Par Camille Bourgeois, consultante chez CHEFCAB
La rentrée sociale 2025 dépasse le simple climat de tension : elle prend des allures d’épreuve de vérité pour le gouvernement comme pour les partenaires sociaux. En annonçant qu’il engagerait sa responsabilité le 8 septembre, François Bayrou a choisi le risque politique absolu. Mais derrière ce panache institutionnel se cache une ultime tentative d’esquisser un projet économique et social dont les failles apparaissent déjà.
Face à la CFDT, le Premier ministre a annoncé vouloir confier aux partenaires sociaux la gestion de l’assurance chômage et de l’assurance vieillesse. Une main tendue ? Pas tout à fait. Car cette confiance est assortie d’une “règle d’or” : l’équilibre financier fixé par la loi.
Autrement dit, aux syndicats de gérer la pénurie, sous la surveillance permanente de l’État. On est loin d’une autonomie réelle. Et les intéressés ne s’y trompent pas : même la CFDT, pourtant réformiste, n’a pas masqué son scepticisme, dénonçant un « musée des horreurs ».
L’incompréhension est renforcée par les mesures phares du plan d’économies, 44 milliards d’euros à trouver, qui ciblent directement salariés et retraités : suppression de deux jours fériés, nouvelle réforme de l’assurance chômage, réduction des effectifs publics. La CFTC déplore que “les efforts ne soient pas partagés par tous”, FO dénonce l’absence de justice sociale, la CGT appelle à “bloquer le pays” le 10 septembre. Quant au patronat, il reste prudent : la CPME critique un discours exclusivement tourné vers la rigueur, et le Medef, tout en saluant l’alerte budgétaire, prévient que la stabilité politique ne saurait se construire au prix d’une fiscalité accrue sur les entreprises.
Dans ce contexte de rigueur imposée, François Bayrou cherche à donner une orientation positive : faire des compétences et du travail les ressorts de la relance. Le diagnostic fait consensus : la France mobilise mal ses jeunes, prisonniers de la précarité des débuts de carrière, et ses seniors, trop vite écartés. D’où un plan d’urgence pour l’emploi des jeunes, l’expérimentation d’une année propédeutique au BTS et une meilleure orientation pour élargir le vivier productif. Mais ces ambitions affichées s’inscrivent dans une logique paradoxale : présentées comme des leviers d’avenir, elles restent indissociables de l’équation budgétaire.
À force de lier insertion, formation et équilibre des comptes, le gouvernement risque de réduire la compétence à une variable comptable, là où elle devrait être envisagée comme un investissement stratégique.
Dans la même veine, François Bayrou cherche à compléter son discours sur les compétences par une promesse de dialogue sur les conditions de travail. Il annonce l’ouverture d’une grande négociation nationale : prévention des risques, revalorisation des grilles, reconnaissance du travail bien fait. Le ton se veut attentif, presque réparateur. Mais la juxtaposition des mesures, avec la suppression de jours fériés d’un côté et la promesse d’écoute du terrain de l’autre, produit une impression de dissonance. Un affichage d’ouverture qui, en sommes, entretient le sentiment d’incohérence chez ceux auxquels il s’adresse.

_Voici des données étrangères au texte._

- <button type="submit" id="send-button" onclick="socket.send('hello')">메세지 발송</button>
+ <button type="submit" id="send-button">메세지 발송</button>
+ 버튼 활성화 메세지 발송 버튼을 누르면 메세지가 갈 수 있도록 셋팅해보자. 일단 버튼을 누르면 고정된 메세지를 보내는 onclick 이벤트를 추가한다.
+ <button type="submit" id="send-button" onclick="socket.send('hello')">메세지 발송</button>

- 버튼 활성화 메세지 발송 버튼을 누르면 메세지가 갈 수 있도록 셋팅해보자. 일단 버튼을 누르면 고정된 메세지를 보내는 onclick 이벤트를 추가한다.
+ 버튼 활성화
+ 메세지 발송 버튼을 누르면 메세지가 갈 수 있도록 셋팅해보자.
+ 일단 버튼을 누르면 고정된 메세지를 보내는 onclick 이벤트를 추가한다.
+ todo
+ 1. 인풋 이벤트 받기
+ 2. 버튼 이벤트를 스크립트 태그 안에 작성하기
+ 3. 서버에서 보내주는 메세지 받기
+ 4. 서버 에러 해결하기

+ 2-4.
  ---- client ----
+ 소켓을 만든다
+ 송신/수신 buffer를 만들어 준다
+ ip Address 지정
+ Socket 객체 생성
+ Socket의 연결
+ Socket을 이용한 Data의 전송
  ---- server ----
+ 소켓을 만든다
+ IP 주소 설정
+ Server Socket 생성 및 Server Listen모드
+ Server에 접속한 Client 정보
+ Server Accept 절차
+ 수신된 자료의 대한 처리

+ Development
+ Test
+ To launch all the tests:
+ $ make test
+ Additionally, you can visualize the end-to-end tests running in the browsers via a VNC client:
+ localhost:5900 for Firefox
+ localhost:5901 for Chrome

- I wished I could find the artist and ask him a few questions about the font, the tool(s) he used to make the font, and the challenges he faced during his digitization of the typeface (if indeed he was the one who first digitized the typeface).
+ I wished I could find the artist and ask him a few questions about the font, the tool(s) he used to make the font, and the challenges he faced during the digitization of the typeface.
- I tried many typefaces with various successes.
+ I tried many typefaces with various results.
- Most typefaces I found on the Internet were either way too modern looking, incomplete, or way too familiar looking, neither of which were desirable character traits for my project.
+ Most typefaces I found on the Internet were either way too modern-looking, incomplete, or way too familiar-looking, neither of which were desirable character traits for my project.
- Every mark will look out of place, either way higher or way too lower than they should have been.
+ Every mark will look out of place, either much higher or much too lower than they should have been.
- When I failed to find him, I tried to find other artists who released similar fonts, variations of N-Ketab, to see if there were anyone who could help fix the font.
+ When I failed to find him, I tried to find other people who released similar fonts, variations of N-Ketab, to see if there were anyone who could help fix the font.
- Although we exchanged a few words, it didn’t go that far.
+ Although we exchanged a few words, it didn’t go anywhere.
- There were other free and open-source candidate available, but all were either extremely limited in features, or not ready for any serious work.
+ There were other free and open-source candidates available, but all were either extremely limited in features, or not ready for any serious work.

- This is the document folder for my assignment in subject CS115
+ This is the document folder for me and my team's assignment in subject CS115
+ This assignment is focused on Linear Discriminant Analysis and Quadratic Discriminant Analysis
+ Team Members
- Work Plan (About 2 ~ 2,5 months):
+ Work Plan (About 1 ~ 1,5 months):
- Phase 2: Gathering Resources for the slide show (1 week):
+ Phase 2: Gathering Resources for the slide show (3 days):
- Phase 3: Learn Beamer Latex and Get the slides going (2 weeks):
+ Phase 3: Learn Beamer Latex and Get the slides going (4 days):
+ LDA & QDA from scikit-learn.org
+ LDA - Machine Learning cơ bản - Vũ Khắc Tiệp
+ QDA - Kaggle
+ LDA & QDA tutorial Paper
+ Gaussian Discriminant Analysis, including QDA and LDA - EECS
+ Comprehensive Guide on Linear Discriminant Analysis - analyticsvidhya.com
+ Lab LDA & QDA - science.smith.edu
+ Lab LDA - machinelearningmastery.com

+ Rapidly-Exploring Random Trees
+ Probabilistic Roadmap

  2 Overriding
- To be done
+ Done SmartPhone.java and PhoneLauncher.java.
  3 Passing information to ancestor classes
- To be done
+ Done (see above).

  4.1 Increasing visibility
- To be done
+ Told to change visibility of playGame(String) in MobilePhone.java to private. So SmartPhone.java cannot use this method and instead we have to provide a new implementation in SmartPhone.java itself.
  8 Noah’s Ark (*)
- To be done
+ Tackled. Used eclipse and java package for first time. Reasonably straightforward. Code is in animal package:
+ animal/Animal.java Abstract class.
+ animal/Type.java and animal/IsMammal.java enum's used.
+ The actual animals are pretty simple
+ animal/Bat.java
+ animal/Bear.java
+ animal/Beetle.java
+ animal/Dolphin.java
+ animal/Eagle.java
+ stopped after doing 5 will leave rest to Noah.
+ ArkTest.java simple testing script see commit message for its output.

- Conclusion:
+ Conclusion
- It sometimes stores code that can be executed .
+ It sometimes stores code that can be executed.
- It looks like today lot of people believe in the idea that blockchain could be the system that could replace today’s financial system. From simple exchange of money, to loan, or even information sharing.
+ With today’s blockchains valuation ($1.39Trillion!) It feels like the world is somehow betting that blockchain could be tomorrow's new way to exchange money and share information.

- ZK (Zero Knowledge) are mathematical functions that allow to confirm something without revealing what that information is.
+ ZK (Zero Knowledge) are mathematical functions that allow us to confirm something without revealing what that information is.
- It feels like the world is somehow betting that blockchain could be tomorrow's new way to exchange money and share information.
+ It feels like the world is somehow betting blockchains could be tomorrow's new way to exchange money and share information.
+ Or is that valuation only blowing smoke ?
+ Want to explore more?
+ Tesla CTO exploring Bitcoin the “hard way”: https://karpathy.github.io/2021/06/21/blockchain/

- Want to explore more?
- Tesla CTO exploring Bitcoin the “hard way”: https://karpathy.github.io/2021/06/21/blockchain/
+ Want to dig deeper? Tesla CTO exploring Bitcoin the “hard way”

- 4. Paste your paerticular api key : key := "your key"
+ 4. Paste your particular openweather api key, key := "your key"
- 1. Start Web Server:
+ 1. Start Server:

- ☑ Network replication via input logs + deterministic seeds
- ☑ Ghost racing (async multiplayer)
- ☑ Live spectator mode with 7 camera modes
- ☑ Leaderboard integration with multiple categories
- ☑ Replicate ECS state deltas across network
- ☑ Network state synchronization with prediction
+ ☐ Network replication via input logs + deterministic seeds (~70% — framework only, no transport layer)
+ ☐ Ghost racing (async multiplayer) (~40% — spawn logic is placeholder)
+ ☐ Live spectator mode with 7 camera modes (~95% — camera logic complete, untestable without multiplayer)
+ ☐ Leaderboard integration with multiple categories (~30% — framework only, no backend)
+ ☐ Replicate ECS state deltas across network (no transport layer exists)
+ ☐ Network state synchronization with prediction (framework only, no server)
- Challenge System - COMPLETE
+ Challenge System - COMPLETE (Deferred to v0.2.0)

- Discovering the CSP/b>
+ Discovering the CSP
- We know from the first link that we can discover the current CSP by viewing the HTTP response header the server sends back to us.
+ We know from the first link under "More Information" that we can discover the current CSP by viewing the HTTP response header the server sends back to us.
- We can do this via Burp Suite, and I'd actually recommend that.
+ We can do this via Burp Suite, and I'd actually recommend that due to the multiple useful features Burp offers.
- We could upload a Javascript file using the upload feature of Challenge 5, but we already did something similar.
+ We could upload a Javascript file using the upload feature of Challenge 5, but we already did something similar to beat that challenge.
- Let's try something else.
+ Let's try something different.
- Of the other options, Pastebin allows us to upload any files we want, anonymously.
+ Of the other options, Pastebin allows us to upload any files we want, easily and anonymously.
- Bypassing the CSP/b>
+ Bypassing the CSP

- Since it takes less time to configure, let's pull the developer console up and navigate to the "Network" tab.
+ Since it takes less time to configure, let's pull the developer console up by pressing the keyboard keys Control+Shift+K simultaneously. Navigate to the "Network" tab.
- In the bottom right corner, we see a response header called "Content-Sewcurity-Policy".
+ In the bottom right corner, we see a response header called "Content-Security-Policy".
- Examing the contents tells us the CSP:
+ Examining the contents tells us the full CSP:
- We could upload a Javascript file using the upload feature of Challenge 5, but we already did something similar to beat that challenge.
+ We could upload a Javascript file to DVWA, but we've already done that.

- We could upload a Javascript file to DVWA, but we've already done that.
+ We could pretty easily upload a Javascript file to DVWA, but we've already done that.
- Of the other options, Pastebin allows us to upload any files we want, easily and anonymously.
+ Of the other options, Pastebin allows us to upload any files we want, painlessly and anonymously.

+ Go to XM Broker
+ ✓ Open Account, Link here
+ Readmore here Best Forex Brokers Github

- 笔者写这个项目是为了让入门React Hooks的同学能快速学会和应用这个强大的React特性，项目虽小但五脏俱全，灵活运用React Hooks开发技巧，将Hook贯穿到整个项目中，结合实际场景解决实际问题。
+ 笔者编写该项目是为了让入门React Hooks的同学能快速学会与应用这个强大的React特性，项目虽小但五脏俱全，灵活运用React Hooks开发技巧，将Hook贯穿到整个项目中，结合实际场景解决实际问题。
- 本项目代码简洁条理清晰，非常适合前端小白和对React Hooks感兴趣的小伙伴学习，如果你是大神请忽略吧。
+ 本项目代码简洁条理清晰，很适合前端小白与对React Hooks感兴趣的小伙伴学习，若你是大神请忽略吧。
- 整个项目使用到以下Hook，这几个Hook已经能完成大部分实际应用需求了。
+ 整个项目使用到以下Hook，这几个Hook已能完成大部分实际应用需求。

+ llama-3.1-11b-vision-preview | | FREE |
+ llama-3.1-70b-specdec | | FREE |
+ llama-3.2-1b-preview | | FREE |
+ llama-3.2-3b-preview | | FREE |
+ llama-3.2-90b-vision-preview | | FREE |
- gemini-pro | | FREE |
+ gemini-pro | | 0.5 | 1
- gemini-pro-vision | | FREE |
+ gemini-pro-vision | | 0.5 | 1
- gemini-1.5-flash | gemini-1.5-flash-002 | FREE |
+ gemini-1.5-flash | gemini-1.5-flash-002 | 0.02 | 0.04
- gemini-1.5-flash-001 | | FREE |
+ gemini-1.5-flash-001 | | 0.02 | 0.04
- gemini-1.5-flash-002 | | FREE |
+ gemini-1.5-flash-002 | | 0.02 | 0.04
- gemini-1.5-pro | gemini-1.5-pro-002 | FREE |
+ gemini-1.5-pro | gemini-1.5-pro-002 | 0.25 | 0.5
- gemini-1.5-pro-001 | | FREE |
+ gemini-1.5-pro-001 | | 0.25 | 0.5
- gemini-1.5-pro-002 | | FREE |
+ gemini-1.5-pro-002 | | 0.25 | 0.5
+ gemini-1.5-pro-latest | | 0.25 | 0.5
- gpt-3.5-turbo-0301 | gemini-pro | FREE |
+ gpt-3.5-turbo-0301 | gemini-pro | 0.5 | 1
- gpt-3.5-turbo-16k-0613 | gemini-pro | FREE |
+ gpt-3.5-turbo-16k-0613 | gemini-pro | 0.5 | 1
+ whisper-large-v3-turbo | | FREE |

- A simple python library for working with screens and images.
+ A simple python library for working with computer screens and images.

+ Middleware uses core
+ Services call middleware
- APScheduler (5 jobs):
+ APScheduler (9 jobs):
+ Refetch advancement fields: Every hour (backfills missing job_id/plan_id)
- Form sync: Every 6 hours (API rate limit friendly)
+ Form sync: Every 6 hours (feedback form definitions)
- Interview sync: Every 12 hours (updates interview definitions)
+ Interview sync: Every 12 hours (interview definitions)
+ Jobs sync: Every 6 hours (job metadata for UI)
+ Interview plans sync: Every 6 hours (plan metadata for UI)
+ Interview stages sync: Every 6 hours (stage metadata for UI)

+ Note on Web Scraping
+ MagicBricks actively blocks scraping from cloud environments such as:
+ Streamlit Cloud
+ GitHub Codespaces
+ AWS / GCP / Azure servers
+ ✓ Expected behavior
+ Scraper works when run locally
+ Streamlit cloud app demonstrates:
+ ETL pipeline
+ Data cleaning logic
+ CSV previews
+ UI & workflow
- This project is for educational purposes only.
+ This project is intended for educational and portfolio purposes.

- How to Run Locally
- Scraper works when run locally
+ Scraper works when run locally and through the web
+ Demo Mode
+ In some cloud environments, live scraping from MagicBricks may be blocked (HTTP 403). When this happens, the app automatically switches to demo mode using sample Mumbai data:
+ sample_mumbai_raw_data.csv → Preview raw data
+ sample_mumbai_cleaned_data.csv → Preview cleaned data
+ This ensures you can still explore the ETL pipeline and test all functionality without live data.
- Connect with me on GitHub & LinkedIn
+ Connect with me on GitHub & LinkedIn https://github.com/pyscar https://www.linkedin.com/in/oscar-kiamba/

Le Medef, réuni cette semaine, a mis les mots sur le paradoxe de cette rentrée politique : la rigueur est sans doute inévitable, mais l’instabilité politique aggrave le risque économique.
Si le gouvernement tombe, rien n’aura été réglé. S’il survit, il devra affronter une société convaincue que l’effort n’est pas équitablement partagé.
Le pari de François Bayrou est donc double : sauver son gouvernement et convaincre que rigueur et confiance sociale peuvent aller de pair. L’histoire jugera si ce fut un moment de courage ou l’aveu d’une méthode à bout de souffle.